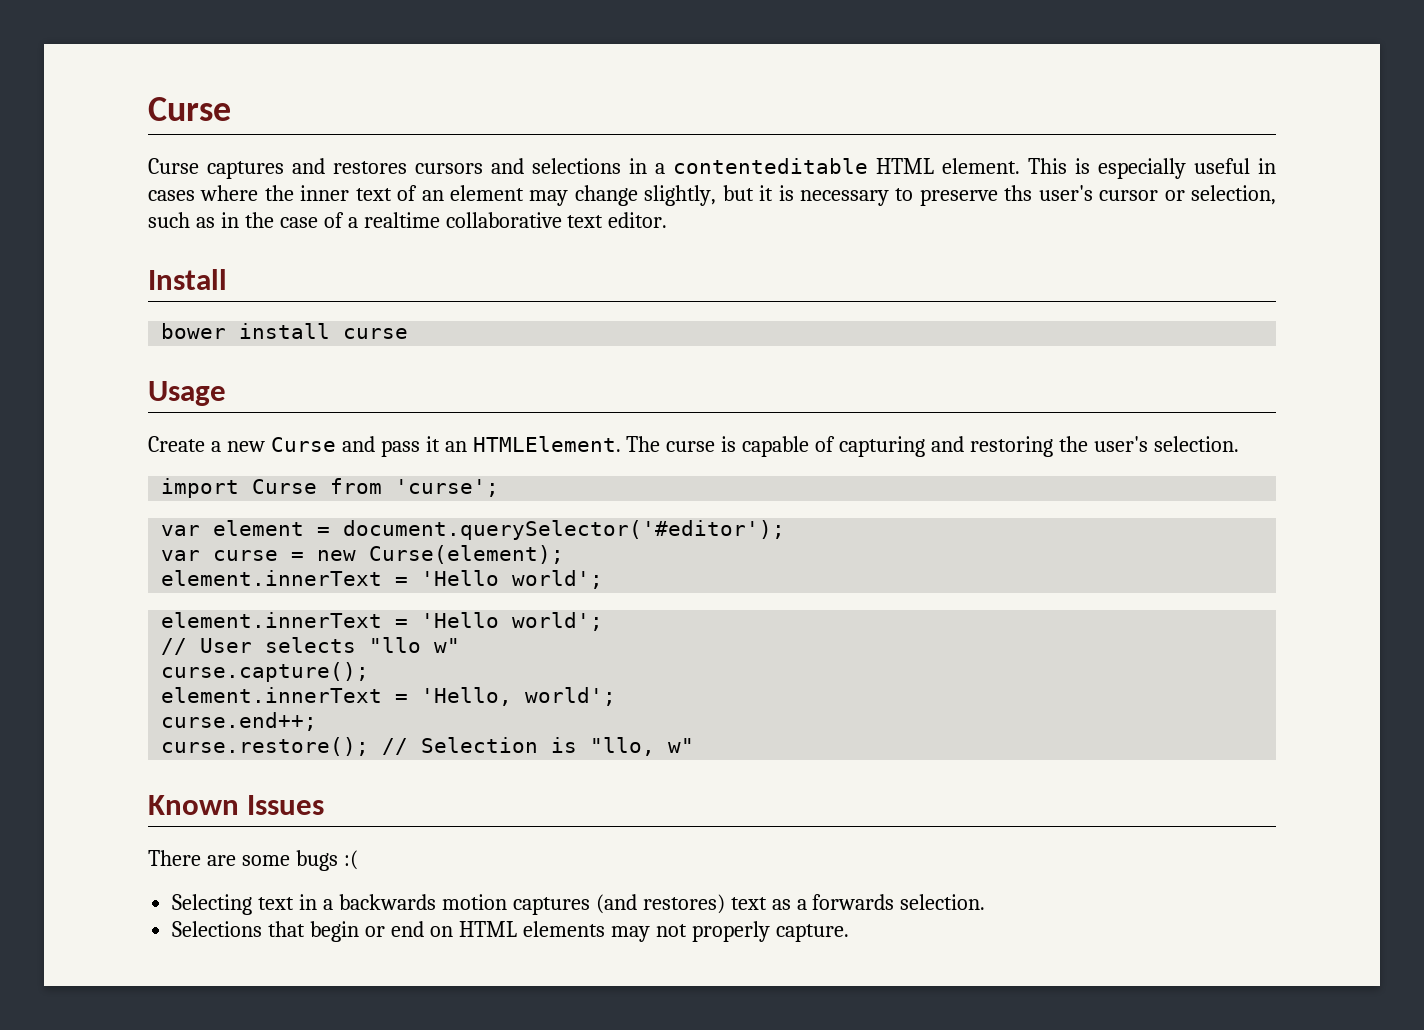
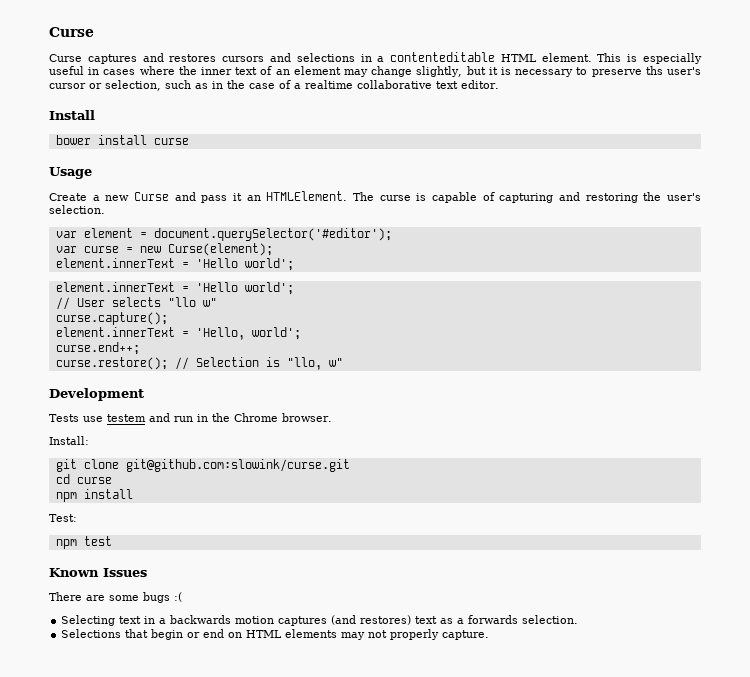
- import Curse from 'curse';
+ Development
+ Tests use testem and run in the Chrome browser.
+ Install:
+ git clone git@github.com:slowink/curse.git
+ cd curse
+ npm install
+ Test:
+ npm test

-- What the task requires --
Your response should contain each line of the entries above that holds the string "curse".

-- Response to this task --
- import Curse from 'curse';
+ git clone git@github.com:slowink/curse.git
+ cd curse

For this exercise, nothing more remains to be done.